Tre i soggetti messi sotto accusa nel dibattito corrente:

  1. l’ospedale Murri di Fermo dove sarebbe impossibile abortire perché tutti i medici del reparto di ginecologia sarebbero obiettori di coscienza;
  2. il consultorio di Porto San Giorgio dove non verrebbero fornite informazioni sull’interruzione volontaria di gravidanza;
  3. la giunta regionale Marche di centrodestra insediatasi a metà ottobre scorso che non consentirebbe l’aborto farmacologico nei consultori.

Scevri da condizionamenti ideologici, etici, religiosi, cerchiamo di fare chiarezza e comprendere i termini delle questioni.

In via preliminare esiste un diritto all’aborto? La donna è libera di abortire? No. L’autodeterminazione della donna non è un valore in sé e viene riconosciuta dalla legge n.194 solo quale scelta responsabile e bilanciata tra la tutela della propria salute e quella della vita del feto.

La procedura prevista ne è la prova: tempi di azione, presenza di peculiari circostanze, intervento di soggetti dedicati, visita e ascolto e ricerca di soluzioni alternative, certificazione, pausa di riflessione e solo infine l’interruzione volontaria della gravidanza presso sedi autorizzate.

Così stando le cose, il personale sanitario ed esercente attività ausiliare può sottrarsi al dovere di rendere la prestazione lavorativa richiesta, senza incorrere nel reato di cui all’art.328 c.p. di rifiuto o di omissione di atti di ufficio?

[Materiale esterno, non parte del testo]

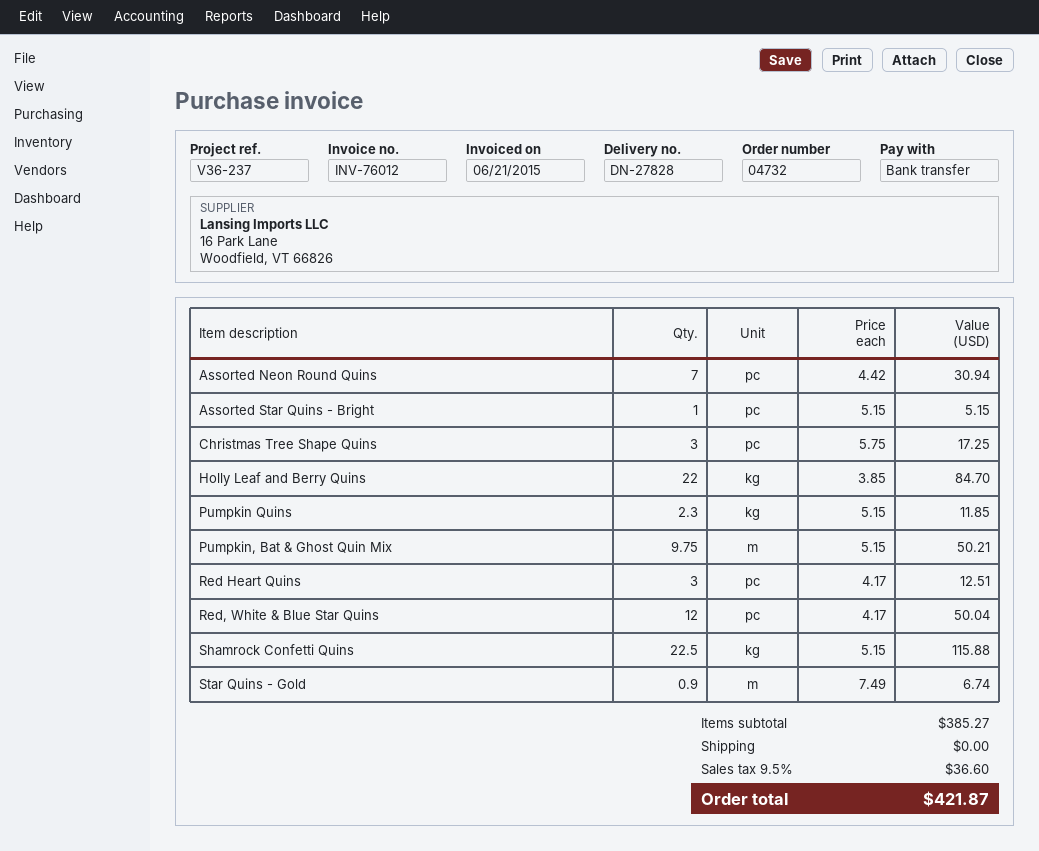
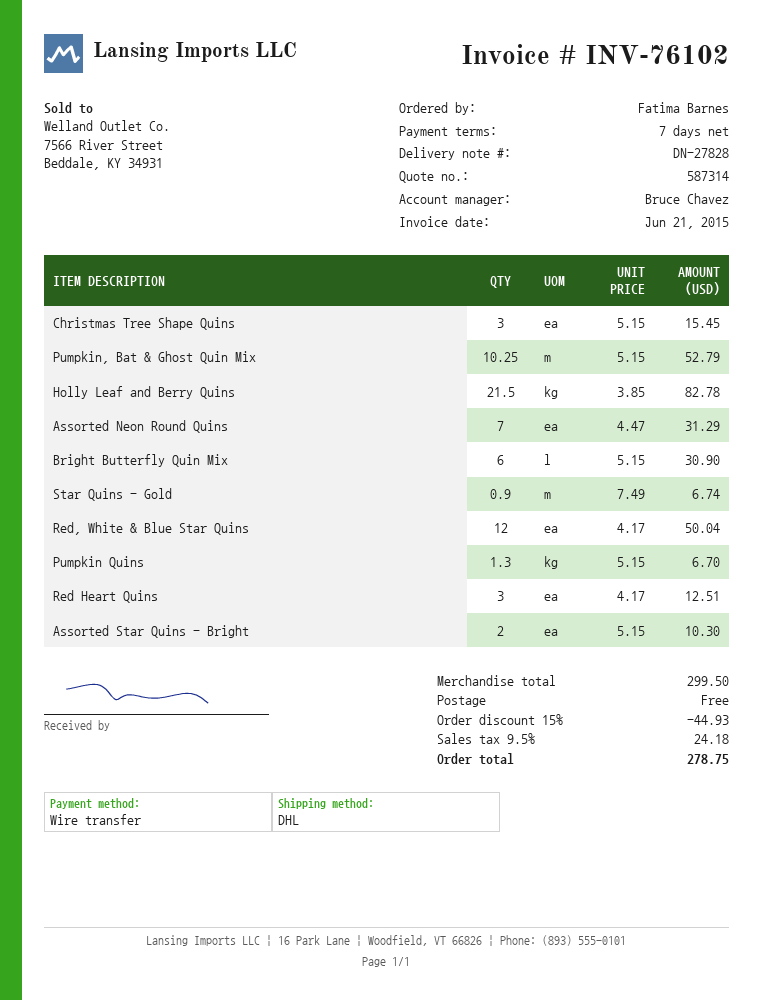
invoice number: INV-76012 -> INV-76102
Assorted Neon Round Quins: 7 x 4.42 = 30.94 -> 7 x 4.47 = 31.29
Assorted Star Quins - Bright: 1 x 5.15 = 5.15 -> 2 x 5.15 = 10.30
Christmas Tree Shape Quins: 3 x 5.75 = 17.25 -> 3 x 5.15 = 15.45
Holly Leaf and Berry Quins: 22 x 3.85 = 84.70 -> 21.5 x 3.85 = 82.78
Pumpkin Quins: 2.3 x 5.15 = 11.85 -> 1.3 x 5.15 = 6.70
Pumpkin, Bat & Ghost Quin Mix: 9.75 x 5.15 = 50.21 -> 10.25 x 5.15 = 52.79
Shamrock Confetti Quins: 22.5 x 5.15 = 115.88 -> none
Bright Butterfly Quin Mix: none -> 6 x 5.15 = 30.90
subtotal: 385.27 -> 299.50
discount: none -> 15% = 44.93
tax: 9.5% = 36.60 -> 9.5% = 24.18
total: 421.87 -> 278.75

L’art.9 della legge 194 certamente valorizza la libertà di religione e di pensiero, artt.19 e 21 della Costituzione, consentendo l’obiezione di coscienza, ma entro precisi limiti.

Infatti essa non solo è sempre recessiva rispetto alla necessità di salvare la donna in imminente pericolo di vita, ma anche quando ciò non fosse essa è contenuta alle operazioni strettamente concernenti l’interruzione della gravidanza, mai l’assistenza sempre dovuta tanto prima che dopo l’intervento.

Pertanto se fosse vero che al Consultorio di Porto San Giorgio non forniscono informazioni in tema di interruzione volontaria di gravidanza, si tratterebbe di un’inadempienza che nulla avrebbe a che vedere con l’obiezione di coscienza e che come tale andrebbe trattata e sanzionata.

Legittimo invece che all’ospedale di Fermo medici e paramedici non intendano praticare l’aborto, ma questo non esime Asur Marche dal dover rendere a livello di comprensorio provinciale il servizio di interruzione della gravidanza.

La dimensione territoriale è data dal continuo riferimento della legge n.194, artt.7,9,11, al medico provinciale, che è protagonista nel ricevere le dichiarazioni di intervento come di obiezione di coscienza.

L’obbligo di servizio è poi previsto a chiare lettere dall’art.9 co.4 per il quale “gli enti ospedalieri e le case di cura autorizzate sono tenuti in ogni caso” ad assicurare il servizio di interruzione volontaria di gravidanza, che va controllato e garantito dalla regione “anche attraverso la mobilità del personale”.

Insomma se all’ospedale Murri di Fermo tutti i medici fossero obiettori, qualcheduno potrebbe ben essere trasferito altrove per fare pervenire in sede medici non obiettori, così da garantire il servizio.

Potrebbe essere una soluzione per ovviare a tale disservizio sanitario quella di ricorrere alla somministrazione della pillola abortiva, RU486, presso i consultori della provincia di Fermo?

La risposta è no ed è sancita a chiare lettere nell’art.8 della legge n.194 per la quale l’interruzione volontaria della gravidanza può essere praticata solo “da un medico del servizio ostetrico ginecologico e presso un ospedale generale” nonché “presso gli ospedali pubblici specializzati” e “case di cura autorizzate dalla regione, fornite di requisiti igienico-sanitari e di adeguati servizi ostetrico-ginecologici”.

E allora la circolare agostana del Ministero della Salute?

Nella parte in cui prevede il consultorio come luogo di interruzione volontaria della gravidanza va contro la legge n.194 e come tale non può trovare applicazione.

Fin qui il diritto esistente e in futuro? Mi piace immaginare una società che dibatta di libertà dall’aborto, consapevole che ogni negazione della vita è una sconfitta di civiltà.